Pero, también como en cualquier familia, el sol de la alegría termina por ceder su lugar a la noche de las preocupaciones, y la fiesta se disipa. «La vida a menudo es dura, muchas veces incluso trágica. (…) Los esposos cristianos no son ingenuos, conocen los problemas y los peligros de la vida», dijo el Papa. Una mujer eslava, que poco antes se enjugaba las lágrimas al ver la alegría de los niños que jugaban junto al Papa, asentía con los labios contraídos por un recuerdo que se adivinaba doloroso. «Yo conozco lo importante que es Dios es un matrimonio, porque conozco los efectos de su ausencia, de no dejar un lugar a Cristo en mi familia», reconoce Rosana, una española separada que ha acudido con su hija de 11 años a la Peregrinación… Sin embargo, el Papa continuó, y no con palabras de resignación, que animasen a ir tirando, a mirar para otro lado ante las dificultades, o a romper la relación para no sufrir. No. Francisco lanzó un dardo contra la vida a medio gas y «contra la cultura de lo provisional»: las familias cristianas «no tienen miedo de asumir la propia responsabilidad, delante de Dios y de la sociedad. Sin huir, ni aislarse, sin renunciar a la misión de formar una familia y traer hijos al mundo». Sin renunciar a superar toda dificultad, no por confiar en sus propias fuerzas, en sus riquezas o en su buena voluntad, sino porque les auxilia Cristo, «con la gracia que nos da el sacramento». Porque «los sacramentos no son un adorno en la vida. Qué hermoso matrimonio, qué bonita ceremonia, qué gran fiesta: ¡Eso no es el sacramento; no es ésa la gracia del sacramento! Eso es un decorado. Y la gracia no es para decorar la vida, sino para darnos fuerza, para darnos valor, para poder caminar adelante. Sin aislarse, siempre juntos». Porque el amor de un matrimonio, de una familia cristiana, o sea, fundada en Cristo, no es un decorado, sino que, como cantaba una joven artista italiana durante el acto festivo del sábado, es un amor, per tutta la vita.

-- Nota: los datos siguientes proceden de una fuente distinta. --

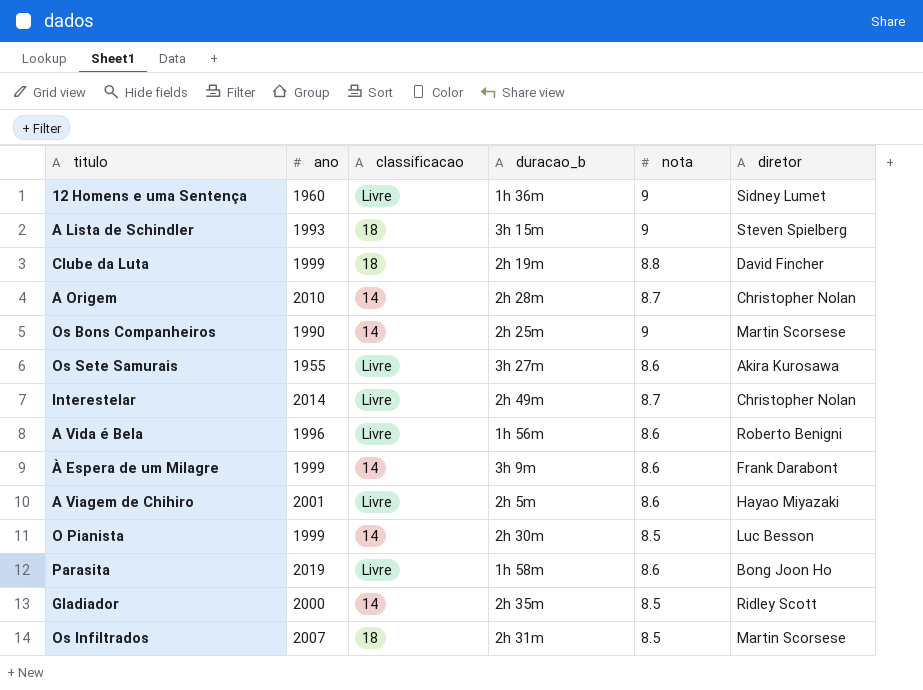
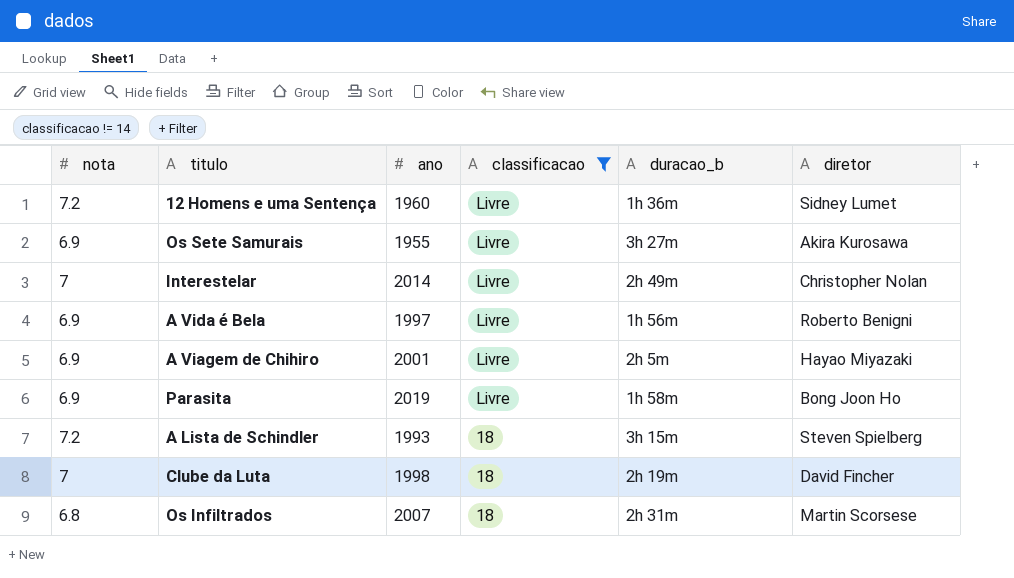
filter: none -> classificacao != 14
row order: none -> classificacao descending
column nota | position: 5 -> 1
12 Homens e uma Sentença | nota: 9 -> 7.2
Os Sete Samurais | nota: 8.6 -> 6.9
Interestelar | nota: 8.7 -> 7
A Vida é Bela | nota: 8.6 -> 6.9
A Vida é Bela | ano: 1996 -> 1997
A Viagem de Chihiro | nota: 8.6 -> 6.9
Parasita | nota: 8.6 -> 6.9
A Lista de Schindler | nota: 9 -> 7.2
Clube da Luta | nota: 8.8 -> 7
Clube da Luta | ano: 1999 -> 1998
Os Infiltrados | nota: 8.5 -> 6.8

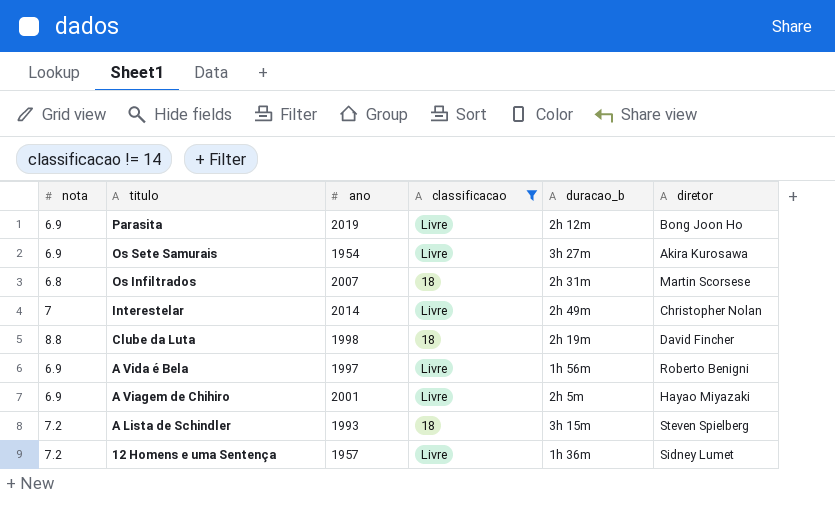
row order: classificacao descending -> titulo descending
Parasita | duracao_b: 1h 58m -> 2h 12m
Os Sete Samurais | ano: 1955 -> 1954
Clube da Luta | nota: 7 -> 8.8
12 Homens e uma Sentença | ano: 1960 -> 1957

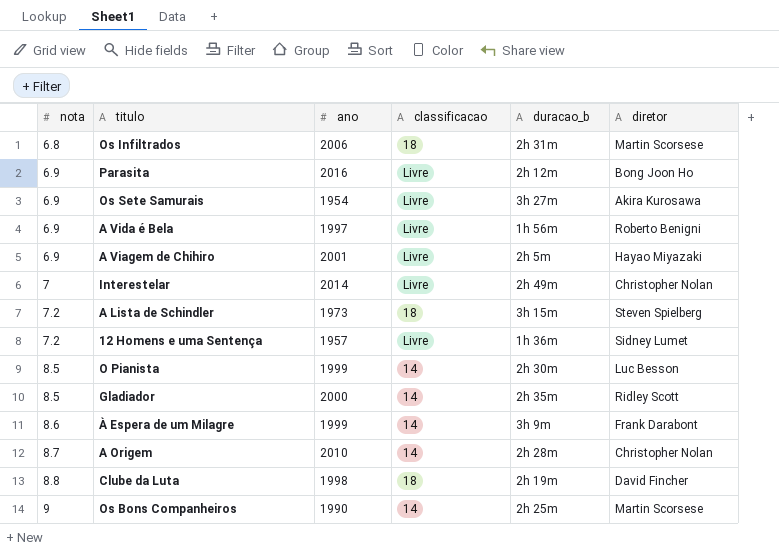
filter: classificacao != 14 -> none
row order: titulo descending -> nota ascending
Os Infiltrados | ano: 2007 -> 2006
Parasita | ano: 2019 -> 2016
A Lista de Schindler | ano: 1993 -> 1973

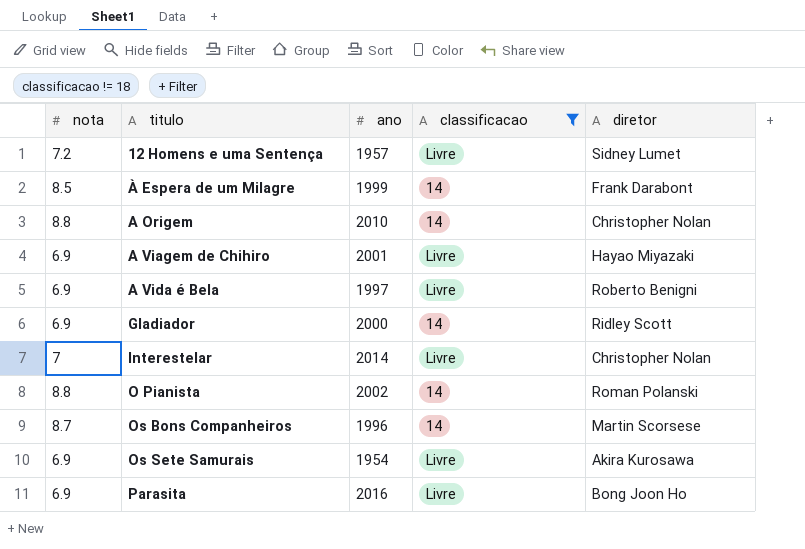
filter: none -> classificacao != 18
row order: nota ascending -> titulo ascending
column duracao_b | position: 5 -> none
À Espera de um Milagre | nota: 8.6 -> 8.5
A Origem | nota: 8.7 -> 8.8
Gladiador | nota: 8.5 -> 6.9
O Pianista | nota: 8.5 -> 8.8
O Pianista | ano: 1999 -> 2002
O Pianista | diretor: Luc Besson -> Roman Polanski
Os Bons Companheiros | nota: 9 -> 8.7
Os Bons Companheiros | ano: 1990 -> 1996

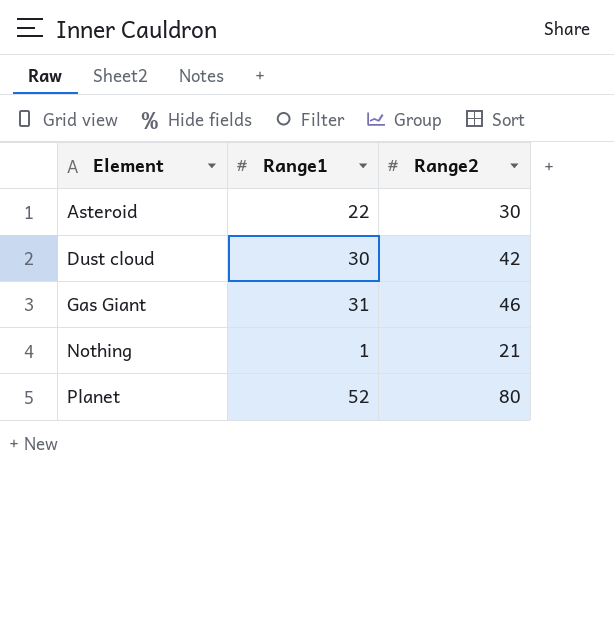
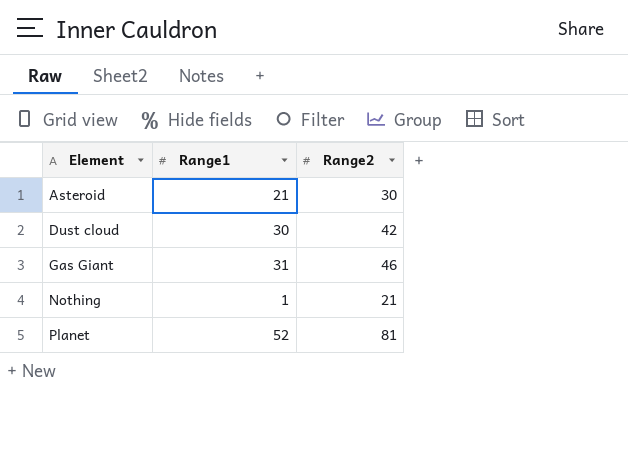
Asteroid | Range1: 22 -> 21
Planet | Range2: 80 -> 81

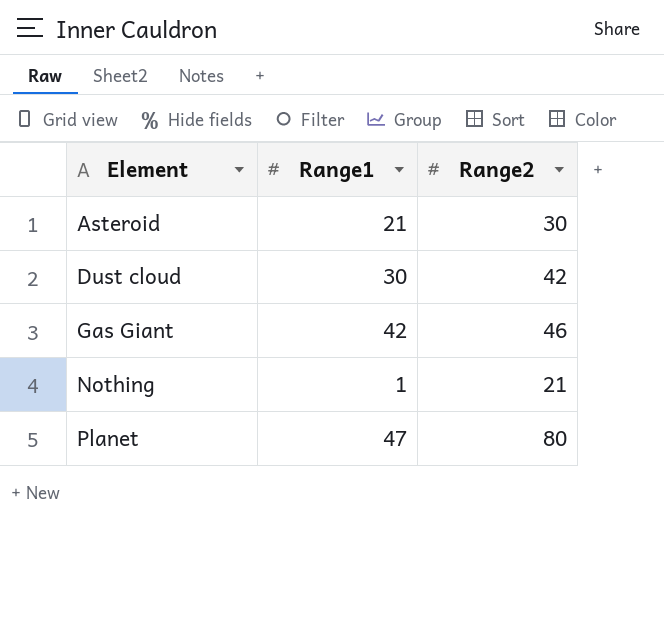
Gas Giant | Range1: 31 -> 42
Planet | Range1: 52 -> 47
Planet | Range2: 81 -> 80

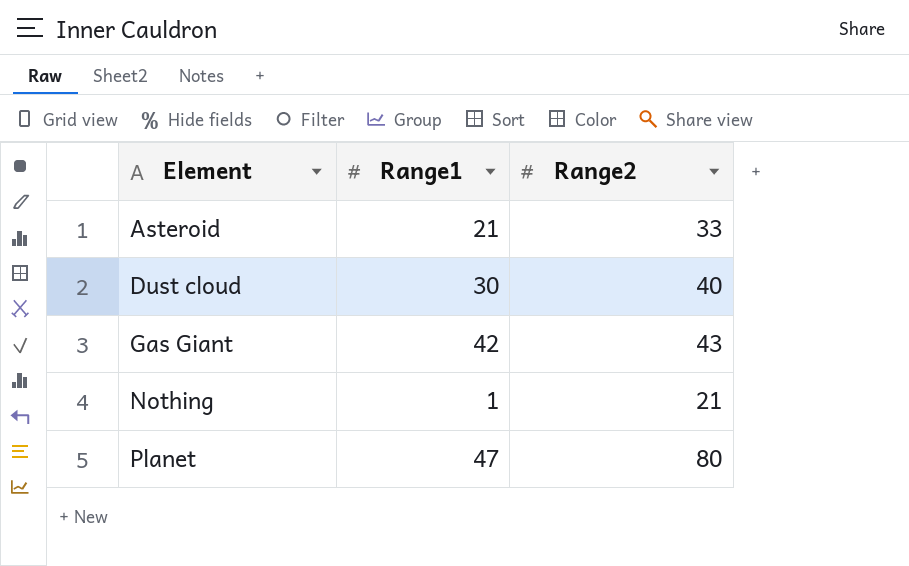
Asteroid | Range2: 30 -> 33
Dust cloud | Range2: 42 -> 40
Gas Giant | Range2: 46 -> 43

La familia de Thekkan es de Kanheri, en la India. Su marido y su hijo no pudieron ir a la celebración del sábado, pero ni ella ni su hija quisieron faltar, porque, «desde que somos pequeños, lo más importante es la familia y en ella aprendemos las cosas importantes de la vida». Ella y los suyos viven en Roma desde hace unos años, pero saben que, «en cualquier cultura del mundo, la familia es lo primero, como pasa en la India, que tiene tradiciones culturales diferentes, pero la experiencia de cada persona demuestra que tu familia te marca para siempre». Para Thekkan, «ser una familia es siempre importante, pero ser familia cristiana es una responsabilidad especial, sobre todo hacia los hijos. Los católicos tenemos que dar testimonio en el trabajo y con los amigos, pero, sobre todo, a los hijos. La fe la aprenden de otras familias y en la escuela, pero, ante todo, de los padres. Somos su mejor referente en la vida, y también para hablarles de Dios y acercarles a Él».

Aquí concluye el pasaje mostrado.